* **YOUR ASSIGNMENT**: Beginning at the line that contains "html: <p>Regulatory Changes</p>" and finishing at the line that contains "font-weight: normal ->", output the data below exactly. Include both end lines and no pictures.

* **EXTRACTED INFORMATION**:
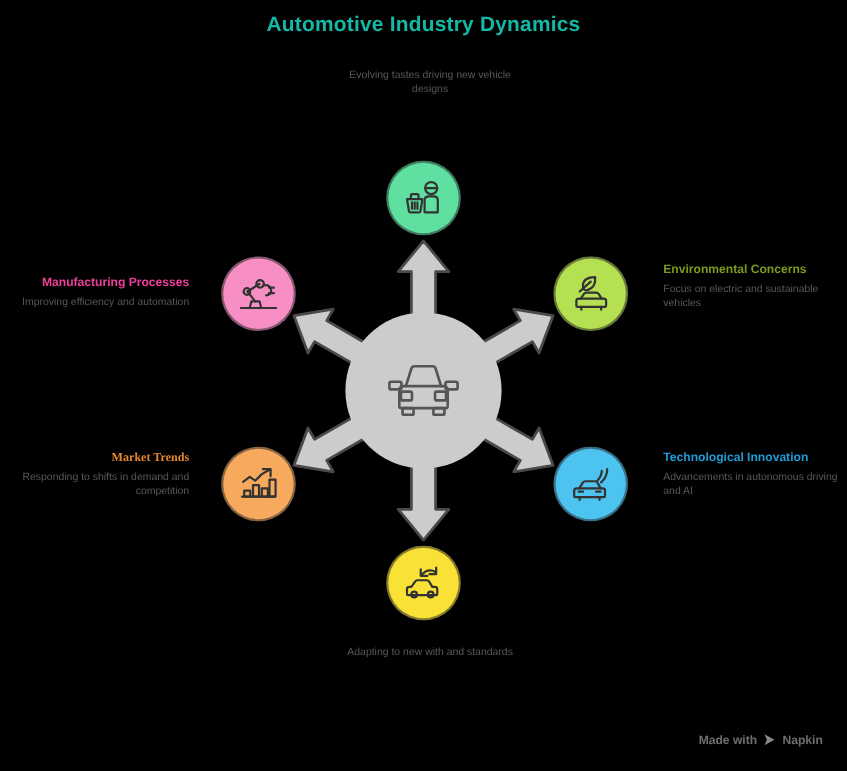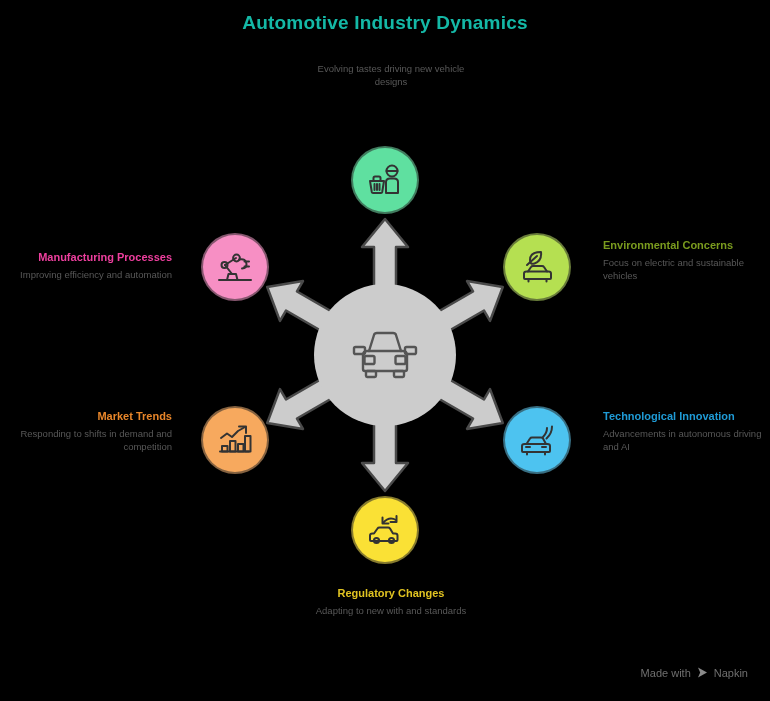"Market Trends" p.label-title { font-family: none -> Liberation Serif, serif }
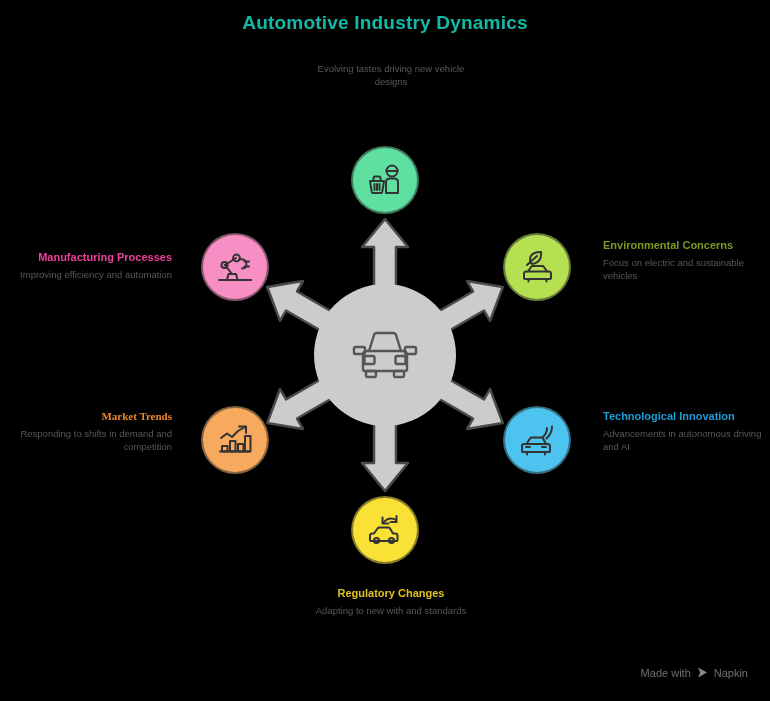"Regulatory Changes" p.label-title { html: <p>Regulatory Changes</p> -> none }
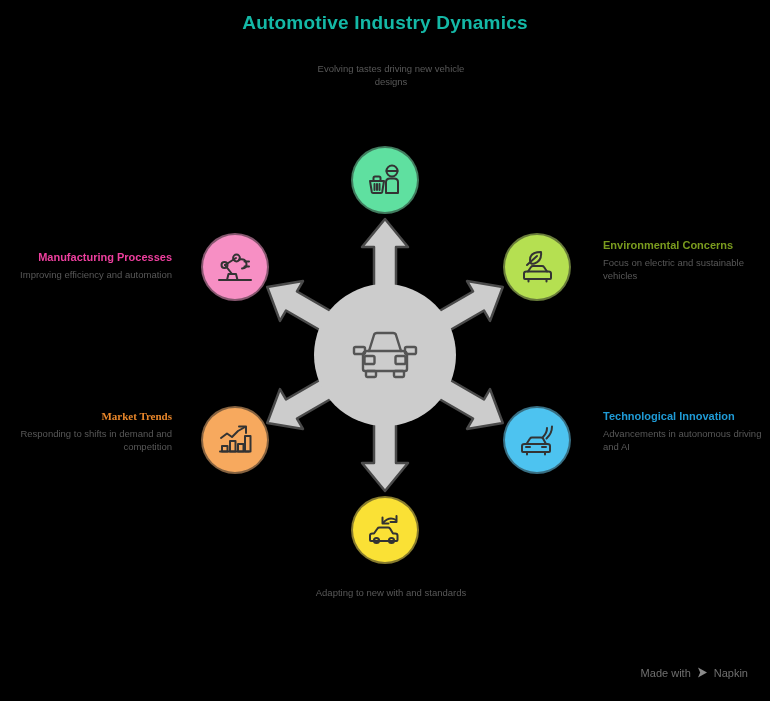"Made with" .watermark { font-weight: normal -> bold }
==
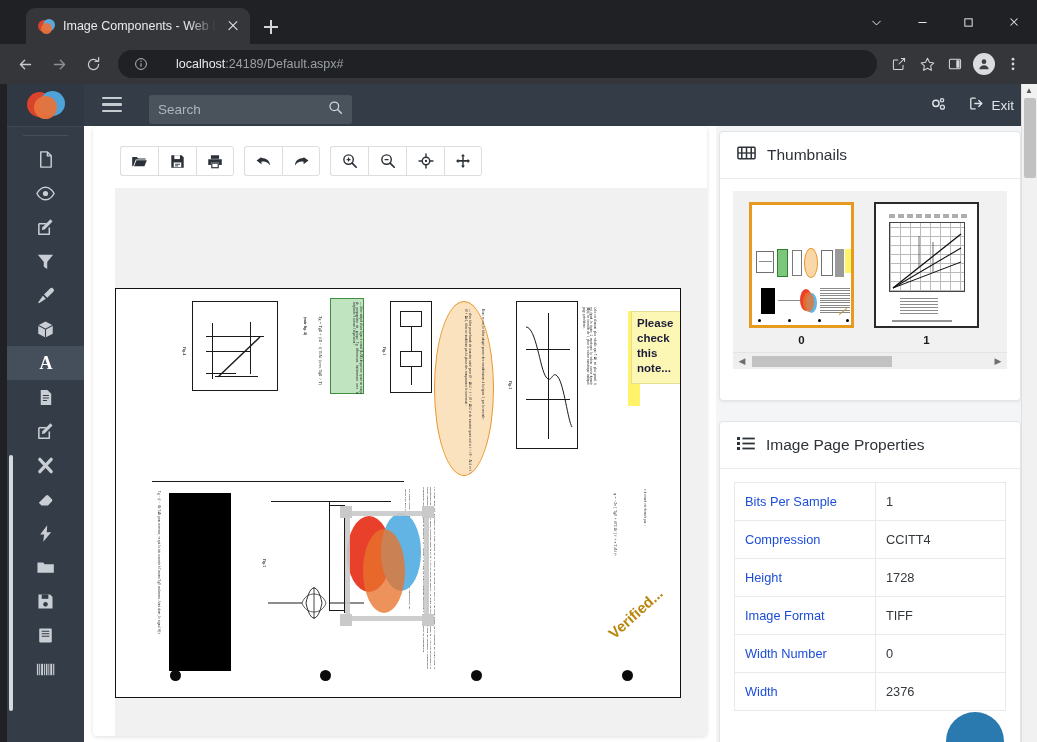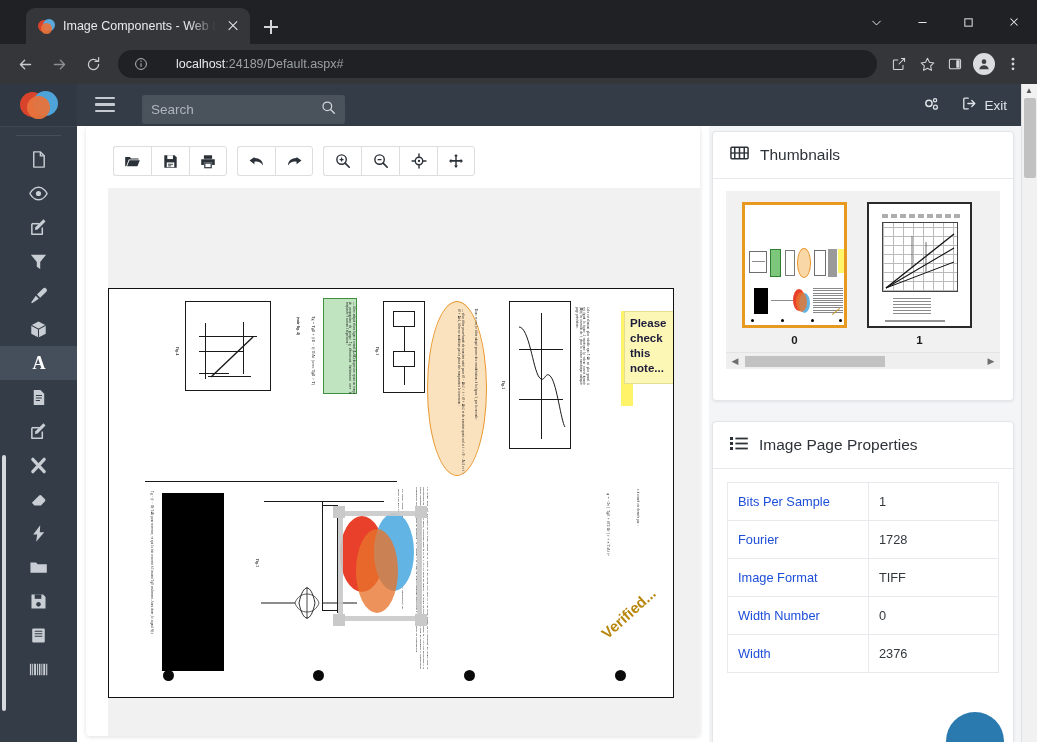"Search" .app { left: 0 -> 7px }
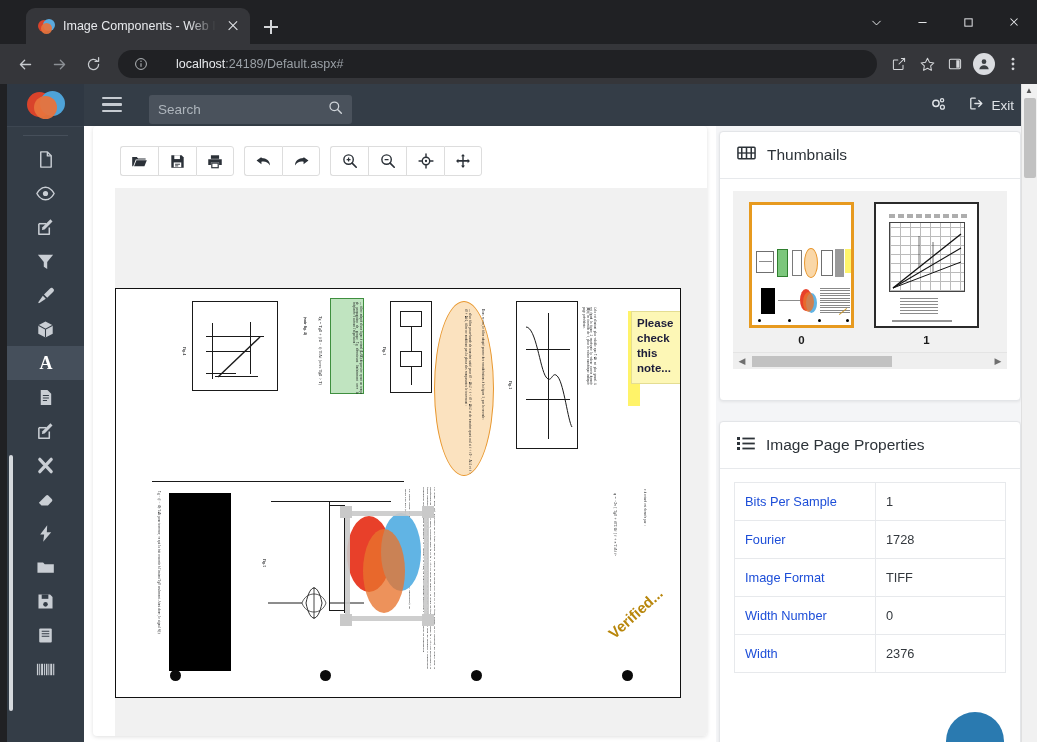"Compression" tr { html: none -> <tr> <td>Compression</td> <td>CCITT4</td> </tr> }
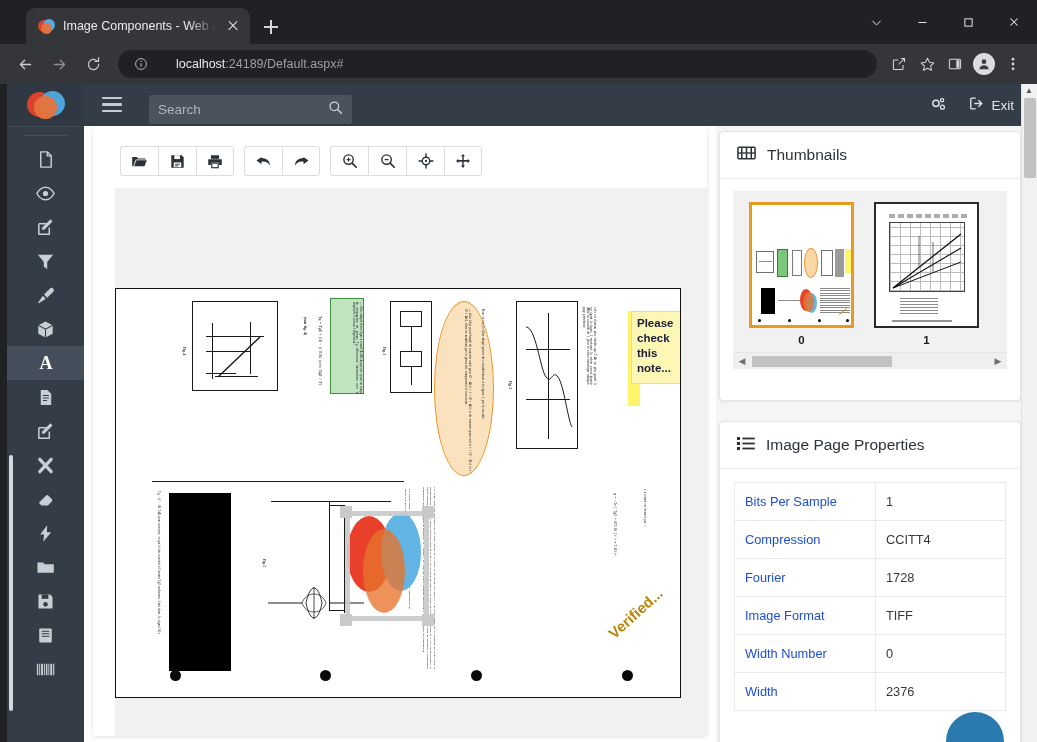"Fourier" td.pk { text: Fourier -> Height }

* **ANSWER SPACE**:
"Regulatory Changes" p.label-title { html: <p>Regulatory Changes</p> -> none }
"Made with" .watermark { font-weight: normal -> bold }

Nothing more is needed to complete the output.